*Task inputs*
►

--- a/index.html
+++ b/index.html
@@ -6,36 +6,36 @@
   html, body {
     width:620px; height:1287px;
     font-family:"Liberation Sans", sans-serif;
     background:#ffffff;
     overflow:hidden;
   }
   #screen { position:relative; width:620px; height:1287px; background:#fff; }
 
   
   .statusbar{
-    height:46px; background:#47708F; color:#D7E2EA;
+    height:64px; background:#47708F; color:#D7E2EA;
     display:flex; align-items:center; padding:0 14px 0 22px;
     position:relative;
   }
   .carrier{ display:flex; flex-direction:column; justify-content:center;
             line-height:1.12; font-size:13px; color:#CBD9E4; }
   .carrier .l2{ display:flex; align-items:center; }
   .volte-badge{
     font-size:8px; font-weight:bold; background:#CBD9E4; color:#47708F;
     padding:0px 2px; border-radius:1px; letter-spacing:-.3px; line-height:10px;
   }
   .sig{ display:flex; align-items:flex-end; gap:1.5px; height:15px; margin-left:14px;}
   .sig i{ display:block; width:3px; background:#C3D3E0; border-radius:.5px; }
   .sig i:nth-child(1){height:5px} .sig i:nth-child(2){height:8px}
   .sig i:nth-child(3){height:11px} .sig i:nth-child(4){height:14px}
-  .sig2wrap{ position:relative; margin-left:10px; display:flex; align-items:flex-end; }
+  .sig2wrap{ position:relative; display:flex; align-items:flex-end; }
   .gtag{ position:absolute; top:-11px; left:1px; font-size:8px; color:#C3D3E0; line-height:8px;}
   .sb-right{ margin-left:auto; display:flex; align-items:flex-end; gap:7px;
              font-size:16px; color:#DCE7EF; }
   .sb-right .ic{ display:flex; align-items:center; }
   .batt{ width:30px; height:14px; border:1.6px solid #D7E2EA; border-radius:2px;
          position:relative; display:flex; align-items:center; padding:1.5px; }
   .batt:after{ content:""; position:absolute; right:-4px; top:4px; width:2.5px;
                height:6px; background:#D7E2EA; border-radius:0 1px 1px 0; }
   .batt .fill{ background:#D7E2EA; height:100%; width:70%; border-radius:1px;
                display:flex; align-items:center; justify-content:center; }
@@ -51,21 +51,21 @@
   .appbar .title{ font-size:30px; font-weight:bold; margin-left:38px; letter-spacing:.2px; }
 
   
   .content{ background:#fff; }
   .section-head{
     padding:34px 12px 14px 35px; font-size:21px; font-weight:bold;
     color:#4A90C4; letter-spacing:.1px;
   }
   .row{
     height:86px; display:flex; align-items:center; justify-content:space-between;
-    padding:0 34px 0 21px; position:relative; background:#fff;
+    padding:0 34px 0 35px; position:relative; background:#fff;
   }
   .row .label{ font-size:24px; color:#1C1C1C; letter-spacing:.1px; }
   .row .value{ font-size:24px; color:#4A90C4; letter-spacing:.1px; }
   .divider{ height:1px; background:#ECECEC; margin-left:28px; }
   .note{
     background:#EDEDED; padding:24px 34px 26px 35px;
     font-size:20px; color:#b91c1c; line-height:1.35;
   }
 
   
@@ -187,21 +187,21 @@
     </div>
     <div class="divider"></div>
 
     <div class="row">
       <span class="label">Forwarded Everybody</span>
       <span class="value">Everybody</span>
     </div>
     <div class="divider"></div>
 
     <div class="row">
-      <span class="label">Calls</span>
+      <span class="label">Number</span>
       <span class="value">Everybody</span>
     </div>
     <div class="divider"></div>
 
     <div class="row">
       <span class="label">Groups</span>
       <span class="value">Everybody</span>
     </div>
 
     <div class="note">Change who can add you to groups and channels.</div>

◄

*Task instructions*
Using the material above, find each line that holds "letter" and copy that line.

*Completed task*
     padding:0px 2px; border-radius:1px; letter-spacing:-.3px; line-height:10px;
   .appbar .title{ font-size:30px; font-weight:bold; margin-left:38px; letter-spacing:.2px; }
     color:#4A90C4; letter-spacing:.1px;
   .row .label{ font-size:24px; color:#1C1C1C; letter-spacing:.1px; }
   .row .value{ font-size:24px; color:#4A90C4; letter-spacing:.1px; }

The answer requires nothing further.